Our sister company, Personal Farewells, offers a simple 5-step process to planning a funeral. Call them on 1300 95 95 33 to talk about their services and how they can help you to personalise a farewell to make it unique and meaningful for your friends and relatives.

My Loved One Has Passed and I Haven’t Cried Yet…Is This Normal?

Sad women sitting near window alone

When a friend, family member or loved one dies, many people think there are certain ways they’re “supposed” to feel. However, the passing of somebody close to you will undoubtedly come as a shock, and sometimes people just don’t experience or show the emotions they expected to.

Grief is surprising and unpredictable, and it’s different for each individual person, so if you’re yet to cry after the death of a loved one, it’s important to remember that this is perfectly normal. There are a whole host of reasons why this could be happening, and we’ve listed just a few of them in this article.

You’ve already experienced “anticipatory grief”

If the recently deceased suffered from a long-term or terminal illness, you may have already experienced anticipatory grief, which could explain why you haven’t cried since you lost them. Anticipatory grief is an emotional response to loss before it actually happens; you were expecting the death and so you’ve already felt the attached grief.

This pre-acceptance can affect the way you grieve following the death, and may even ease your sense of loss. Remember that this is a normal process, so try to go easy on yourself when you don’t cry the way you expected when a loved one passes.

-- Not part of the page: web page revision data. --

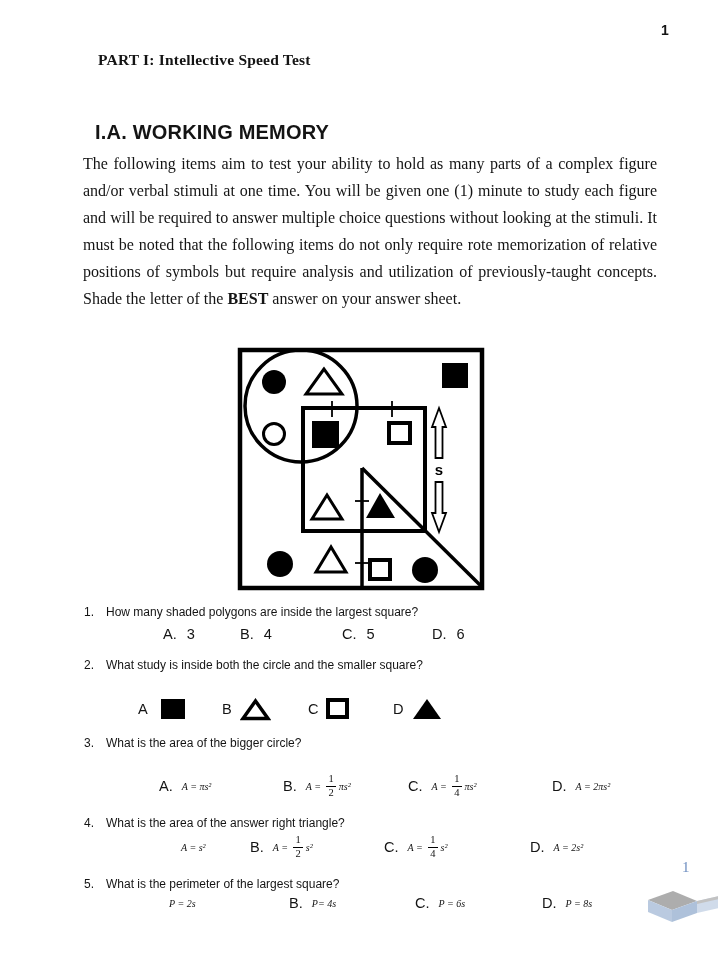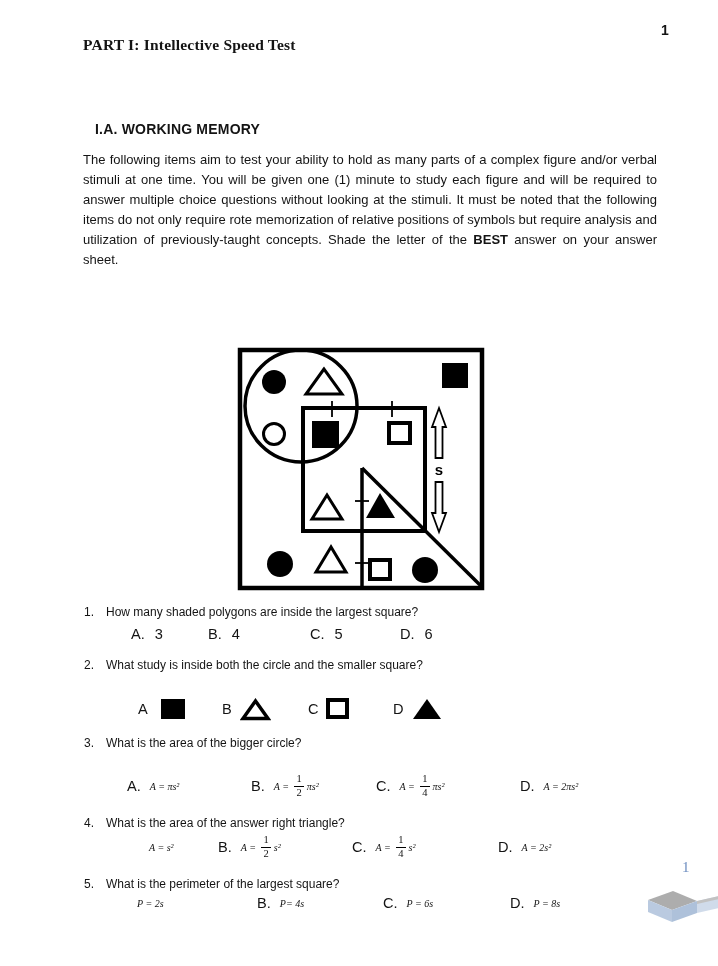--- a/index.html
+++ b/index.html
@@ -1,39 +1,39 @@
 <!DOCTYPE html>
 <html><head>
 <meta charset="utf-8">
 <style>
   html,body{margin:0;padding:0;}
   body{
     width:718px;height:966px;background:#ffffff;position:relative;overflow:hidden;
     font-family:"Liberation Sans",sans-serif;color:#141414;
   }
   .title{
-    position:absolute;left:83px;top:36px;margin:0;
+    position:absolute;left:83px;top:36px;margin:15px;
     font-family:"Liberation Serif",serif;font-size:15.5px;font-weight:bold;letter-spacing:.2px;
   }
   .corner-num{
     position:absolute;left:661px;top:22px;font-size:14px;font-weight:bold;
   }
   .section-heading{
     position:absolute;left:83px;top:121px;margin:0;
-    font-size:14px;font-weight:bold;letter-spacing:.2px;padding-left:12px;
+    font-size:20px;font-weight:bold;letter-spacing:.2px;padding-left:12px;
   }
   .intro{
     position:absolute;left:83px;top:150px;width:574px;margin:0;
-    font-size:13px;line-height:20px;text-align:justify;
+    font-size:16px;line-height:27px;text-align:justify;font-family:Liberation Serif, serif;
   }
   .figure{position:absolute;left:236px;top:346px;width:250px;height:245px;}
   .qline{position:absolute;left:84px;font-size:12px;white-space:nowrap;}
   .qline .qnum{display:inline-block;width:22px;}
   .optrow{position:absolute;left:0;top:0;width:718px;font-size:14.6px;}
-  .opt{position:absolute;white-space:nowrap;}
+  .opt{position:absolute;white-space:nowrap;margin-left:32px;}
   .olabel{margin-right:10px;}
   .shape-row{position:absolute;left:0;width:718px;height:24px;}
   .shape-row .olabel{position:absolute;line-height:24px;font-size:14.6px;margin:0;}
   .shape-row svg{position:absolute;}
   .mathrow .opt{display:inline-flex;align-items:center;height:26px;}
   .mathrow .olabel{font-family:"Liberation Sans",sans-serif;font-style:normal;margin-right:9px;}
   .mtext{font-family:"Liberation Serif",serif;font-style:italic;font-size:10px;white-space:pre;}
   .frac{
     display:inline-flex;flex-direction:column;align-items:center;justify-content:center;
     font-family:"Liberation Serif",serif;font-style:normal;font-size:10.5px;line-height:1.1;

You’re still feeling numb from the shock

A natural response to the passing of someone close is to feel numb. You may be expecting to experience anger, depression, loneliness, frustration or something else, but emotional numbness can commonly kick in and lead to feelings of nothing at all. We understand how awful this can be, and you may feel as though others cannot relate to you – especially when they seem to be more “in touch” with their feelings. This is a confusing time; it’s likely that your feelings will return, and know that this is not a negative reflection on you or your relationship with your loved one.

Often, the expected grief comes later, and may be triggered by events such as funerals, anniversaries or conversations with people close to you.

You’re private about your grief, or you’re protecting other family members

Grief is very private to some people, and it’s normal to keep your emotions inside to provide a strong support system to others that are affected by the death. Grief is a complicated emotion, and you may not be showing yours through tears simply because you’re confused about the way you feel, or you don’t want to make others feel worse than they already do.

We all cope with loss in our own ways. When you’re ready, talk about your feelings with someone you trust and remember that you’re allowed to feel whichever emotions you have.

Are you still feeling confused?

At Affordable Cremations, we’re there for families across New South Wales who are dealing with the death of a loved one and require a sympathetic funeral planning service. We’ve seen people deal with grief in so many different ways, and we can confidently say it’s normal to be less emotional than you expected right now.

Of course, if you’re still struggling to make sense of your emotions on your own, you could consider seeing a counsellor who can talk through your recent experience and the feelings that you have. Just remember that whether you’re feeling distraught, confused, overwhelmed or nothing at all, there are people that can help you to get through this time.